The phone rang. Tico pushed the speaker button and answered. “Your line is secure?”
“I wouldn’t call otherwise. We have problems.”
“Describe them.”
“Tip Denton is asking questions. He’s not the kind of cop you want to mess with.”
Tico looked at Carlos then asked, “Who is he working with?”
“His old partner from New York. She just came back.”
“Keep me informed,” Tico said, and hung up.
Carlos crushed his cigarette in the ashtray, grinding it until it was flat. “I thought she was half dead. That’s what you told me.”
Tico sighed. “Don’t get ideas, señor. You can’t kill cops in this country. Forget about her.”
“Who said anything about killing? She’s a dirty cop associated with the mob. All we have to do is expose her.”
“We have no proof of her being dirty.”
“But Mangini helped her in Brooklyn. And a mystery person killed two men in the hospital in Houston. Someone is her guardian angel. We need to find out who and why. Have one of our men in New York look into this. I want everything he can find on the detective, her mother, and the man who is supposedly her father.”
Tico got up to leave. “Si, señor. I will have it done.”
Chapter 15
Surveillance
The man handling the surveillance on Patrick Snider brought the pictures to Carlos. “These are good.
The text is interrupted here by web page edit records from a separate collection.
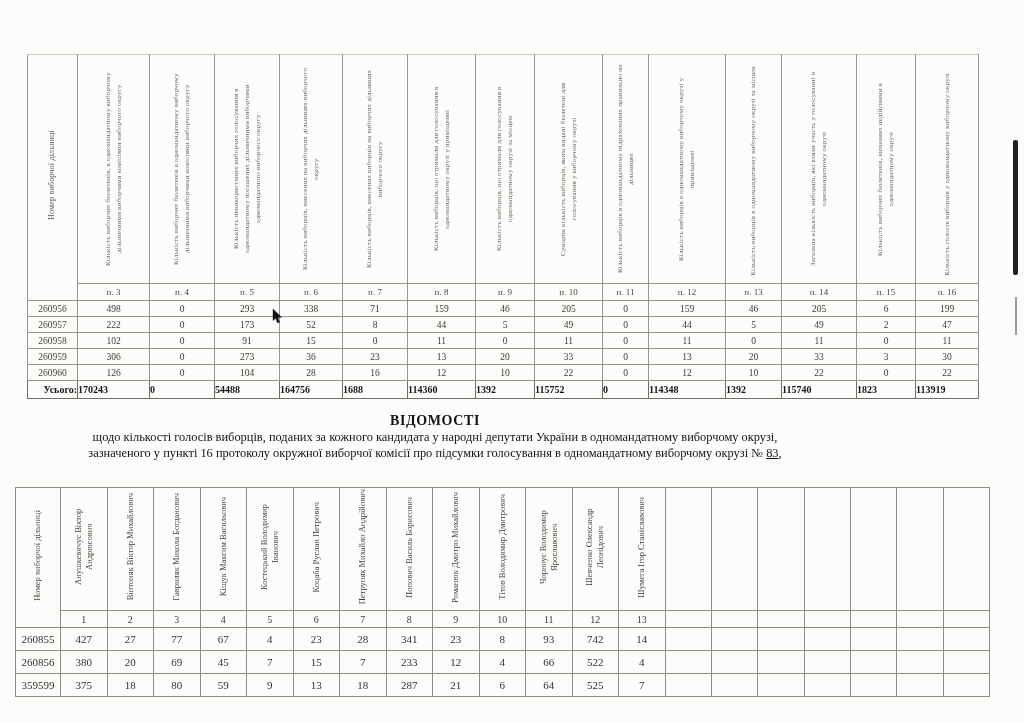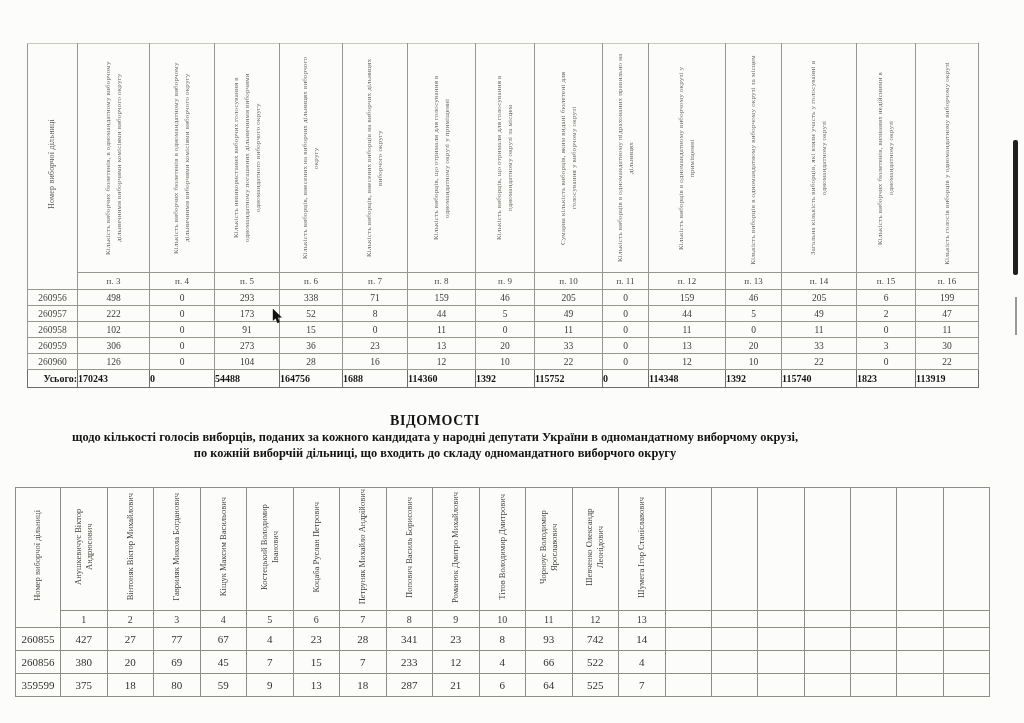--- a/index.html
+++ b/index.html
@@ -9,7 +9,7 @@
   }
   
   table{border-collapse:collapse;table-layout:fixed;}
-  .t1{position:absolute;left:27px;top:43px;}
+  .t1{position:absolute;left:27px;top:54px;}
   .t1 th,.t1 td{border:1px solid #979790;padding:0;overflow:hidden;}
   .t1 thead th{border-top:1px solid #c9c9c2;}
   .t1 .hcell{height:228px;vertical-align:bottom;text-align:center;background:transparent;font-weight:normal;}

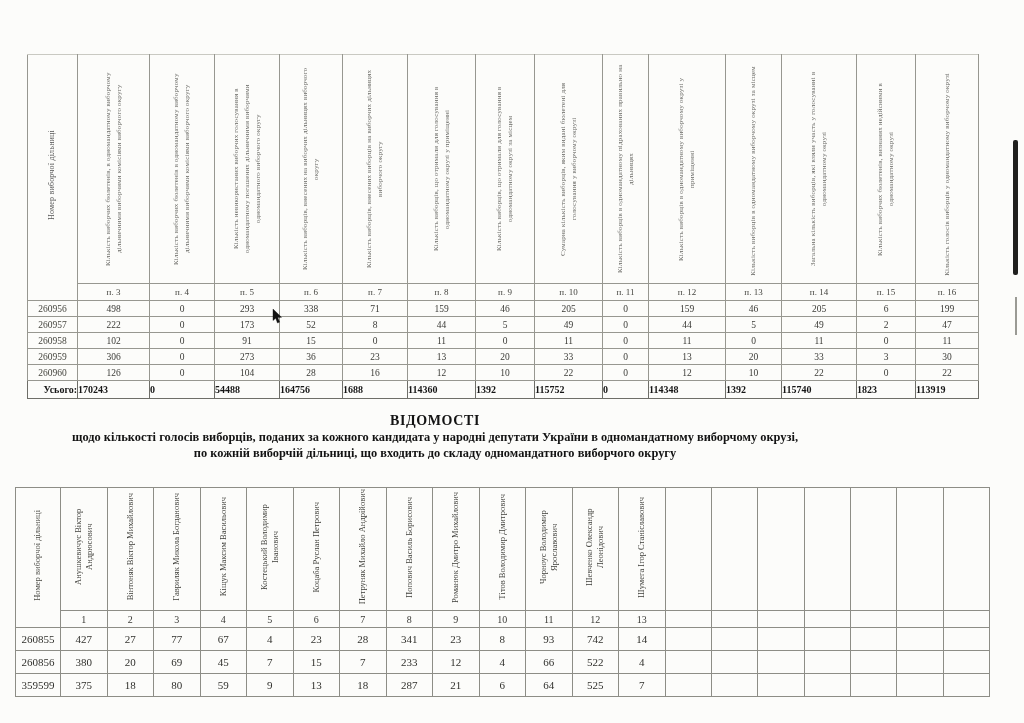--- a/index.html
+++ b/index.html
@@ -28,7 +28,7 @@
   
   .title-block{position:absolute;left:0;top:413px;width:870px;text-align:center;color:#131313;}
   .title-h{font-size:14px;font-weight:bold;letter-spacing:.6px;}
-  .title-line{font-size:12.4px;font-weight:bold;margin-top:1px;line-height:1.22;}
+  .title-line{font-size:12.4px;font-weight:normal;margin-top:1px;line-height:1.22;}
   .uline{text-decoration:underline;}
   
   .t2{position:absolute;left:15px;top:487px;}

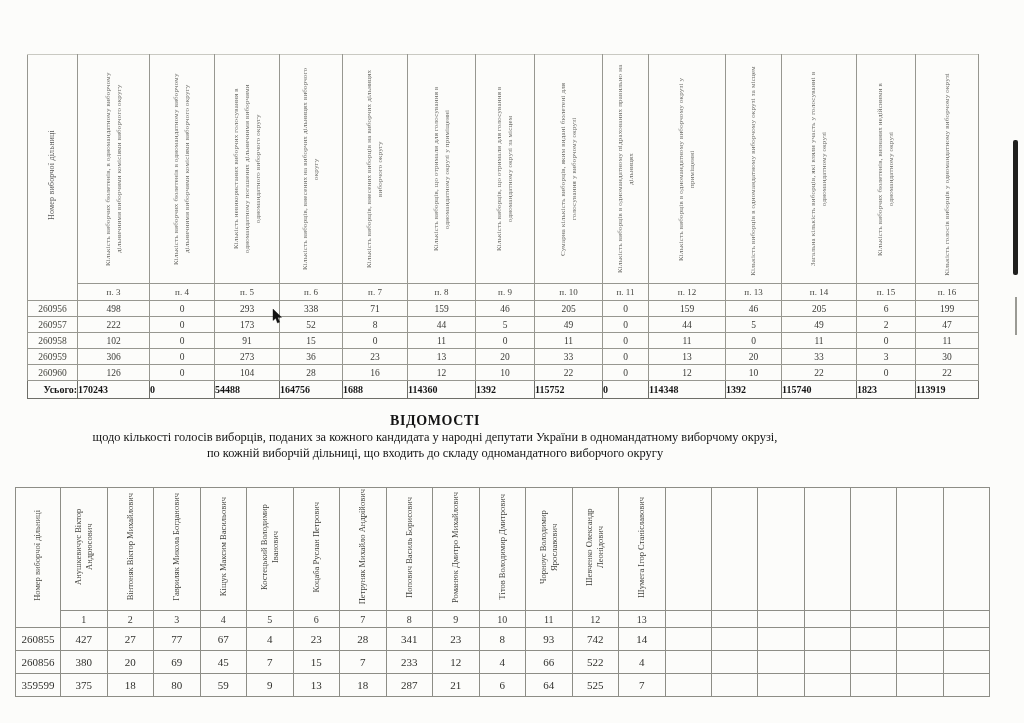--- a/index.html
+++ b/index.html
@@ -216,6 +216,7 @@
   <div class="title-block">
     <div class="title-h">ВІДОМОСТІ</div>
     <div class="title-line">щодо кількості голосів виборців, поданих за кожного кандидата у народні депутати України в одномандатному виборчому окрузі,</div>
+    <div class="title-line"><span>зазначеного у пункті 16 протоколу окружної виборчої комісії про підсумки голосування в одномандатному виборчому окрузі № </span><span class="uline">83</span><span>,</span></div>
     <div class="title-line">по кожній виборчій дільниці, що входить до складу одномандатного виборчого округу</div>
   </div>
 

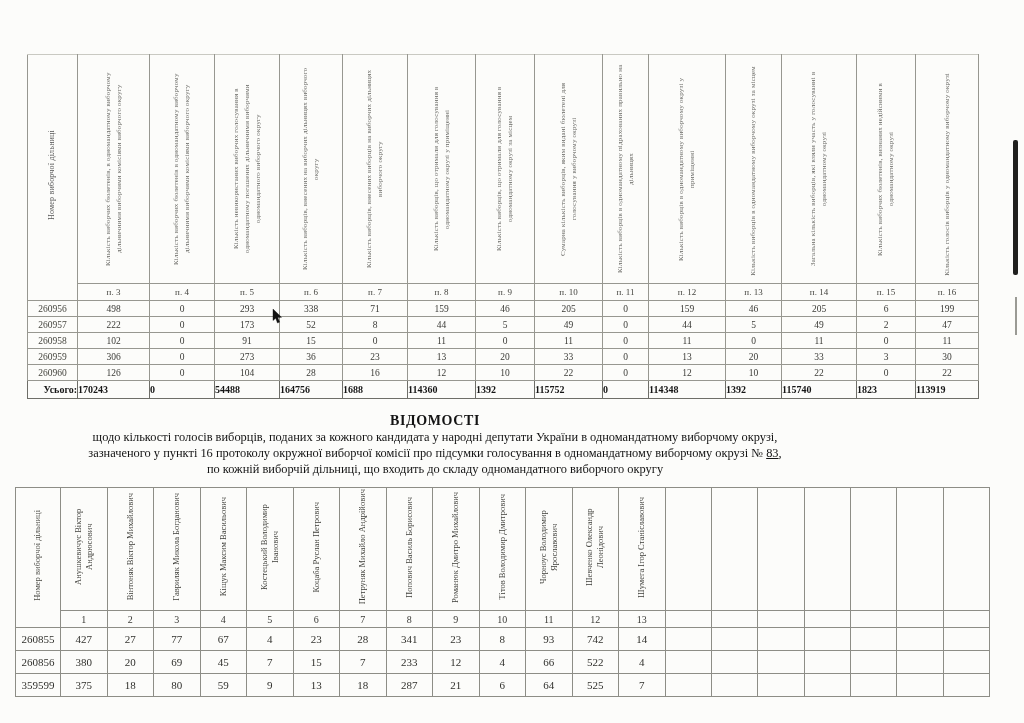--- a/index.html
+++ b/index.html
@@ -217,7 +217,6 @@
     <div class="title-h">ВІДОМОСТІ</div>
     <div class="title-line">щодо кількості голосів виборців, поданих за кожного кандидата у народні депутати України в одномандатному виборчому окрузі,</div>
     <div class="title-line"><span>зазначеного у пункті 16 протоколу окружної виборчої комісії про підсумки голосування в одномандатному виборчому окрузі № </span><span class="uline">83</span><span>,</span></div>
-    <div class="title-line">по кожній виборчій дільниці, що входить до складу одномандатного виборчого округу</div>
   </div>
 
   <table class="t2" id="t2">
He won’t be able to explain them away.”
“Let me see,” Carlos said, and thumbed through the photos—explicit images of Snider in compromising situations with his lover—a former employee of the bank. “Good work, my friend. Now tell me about the routine.”
“She checks into the hotel, and within a couple of hours, he shows up and goes to her room. She gets the same suite every time, so he must have it reserved. Sometimes she comes down afterward and has a drink at the bar, but only after he leaves.”